* [Listed entries]:

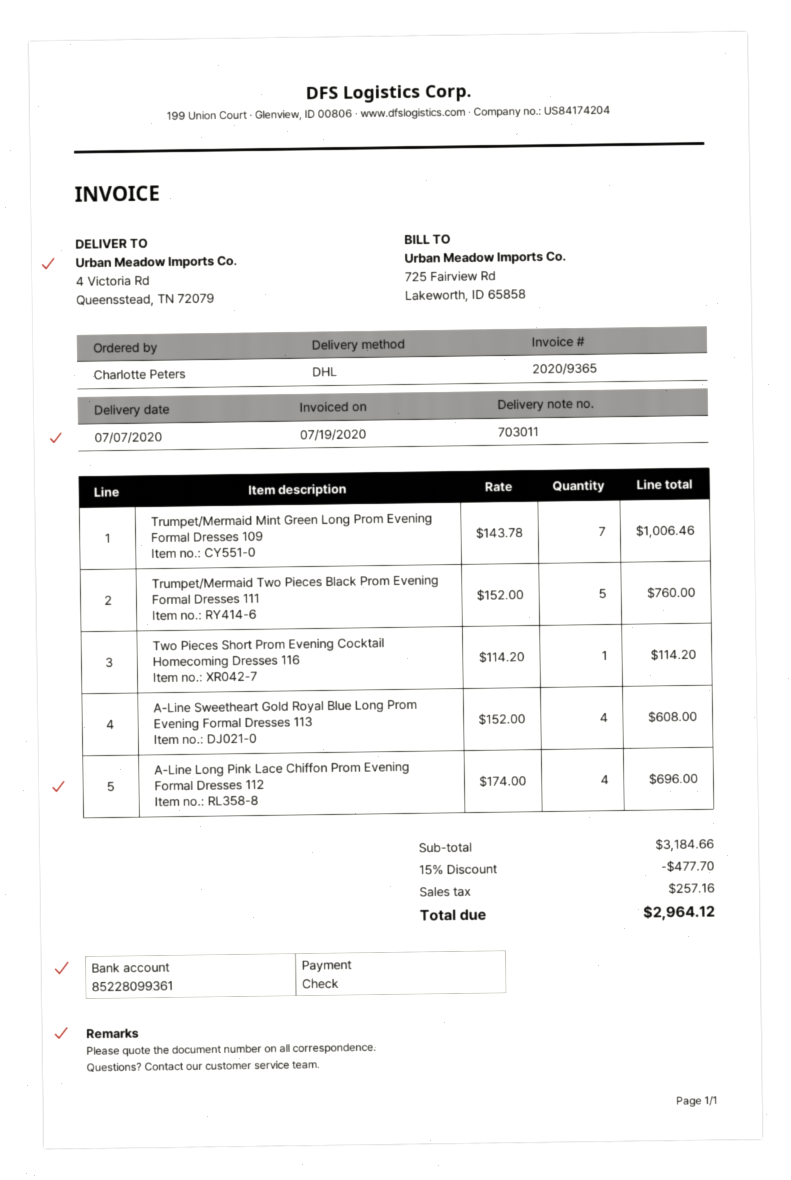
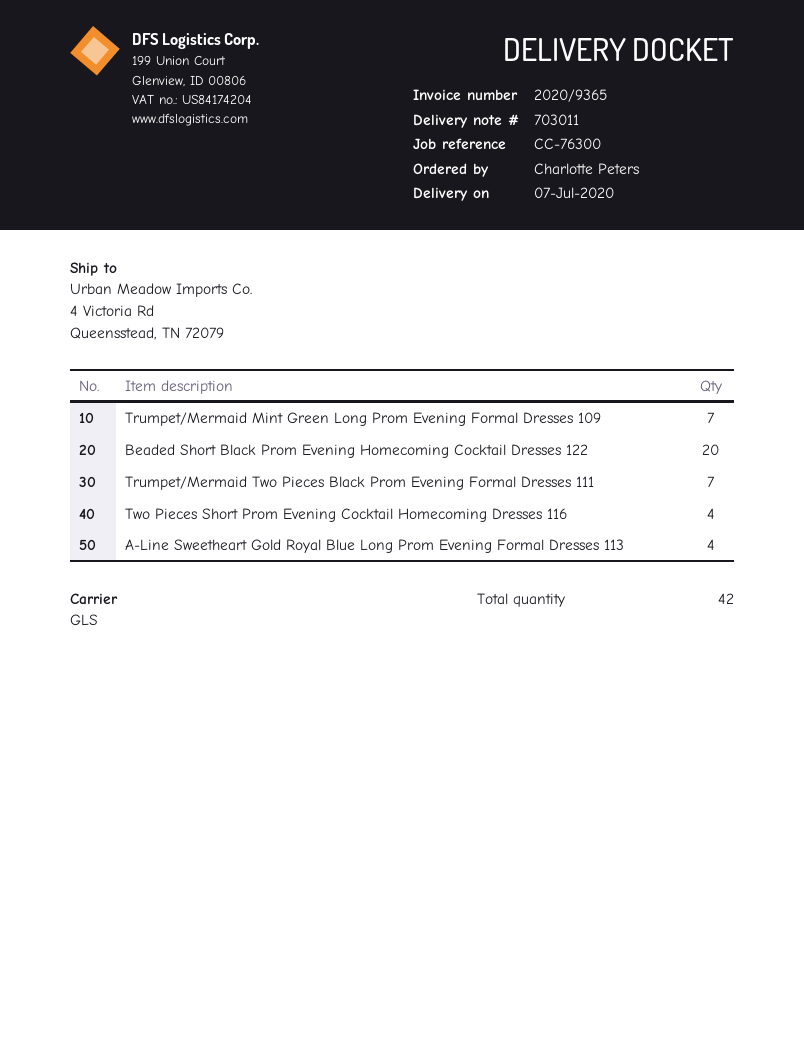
shipping method: DHL -> GLS
Trumpet/Mermaid Two Pieces Black Prom Evening Formal Dresses 111: 5 -> 7
Two Pieces Short Prom Evening Cocktail Homecoming Dresses 116: 1 -> 4
A-Line Long Pink Lace Chiffon Prom Evening Formal Dresses 112: 4 -> none
Beaded Short Black Prom Evening Homecoming Cocktail Dresses 122: none -> 20

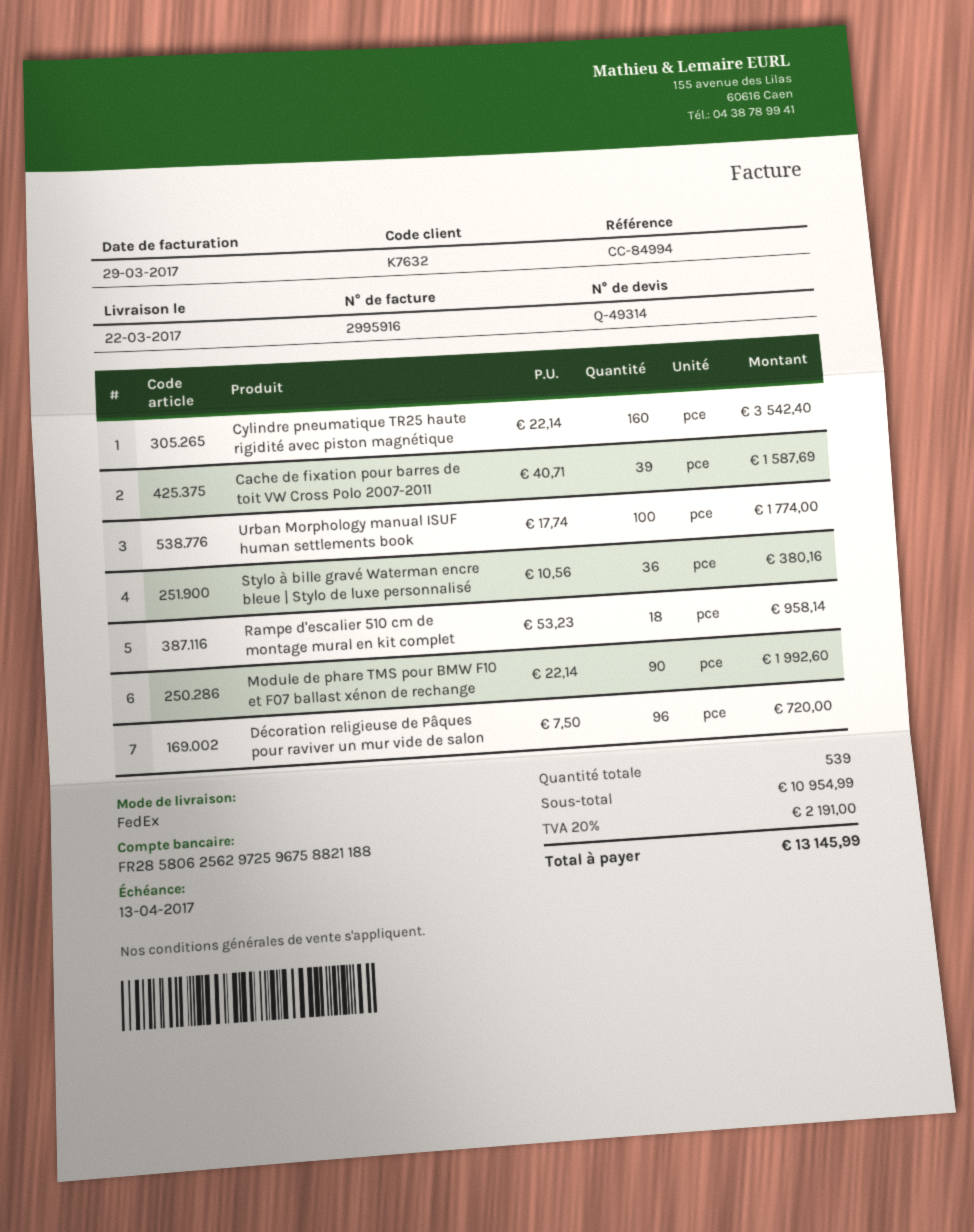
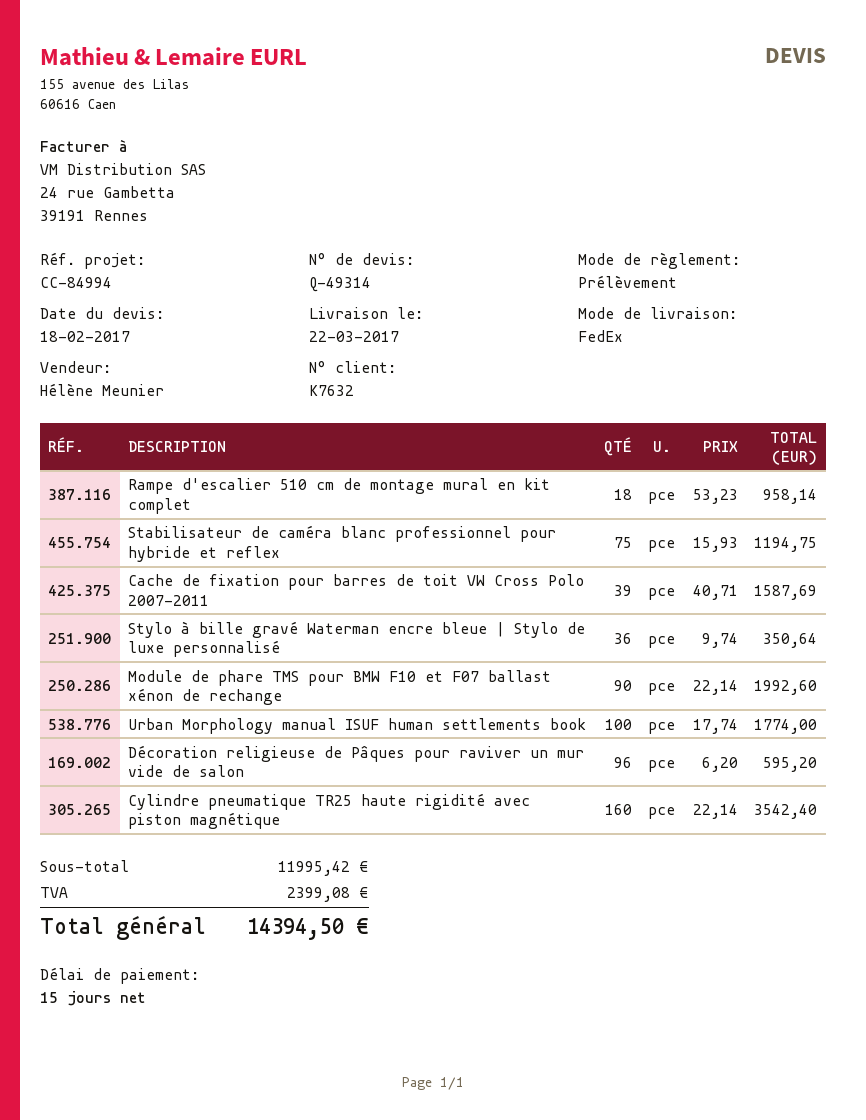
Stylo à bille gravé Waterman encre bleue | Stylo de luxe personnalisé: 36 x 10.56 = 380.16 -> 36 x 9.74 = 350.64
Décoration religieuse de Pâques pour raviver un mur vide de salon: 96 x 7.50 = 720.00 -> 96 x 6.20 = 595.20
Stabilisateur de caméra blanc professionnel pour hybride et reflex: none -> 75 x 15.93 = 1194.75
subtotal: 10954.99 -> 11995.42
tax: 2191.00 -> 2399.08
total: 13145.99 -> 14394.50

* [Task instructions]:
Among the lines of the listing above, count those that include the string "Black" and give that total alone.

* [Exercise output]:
2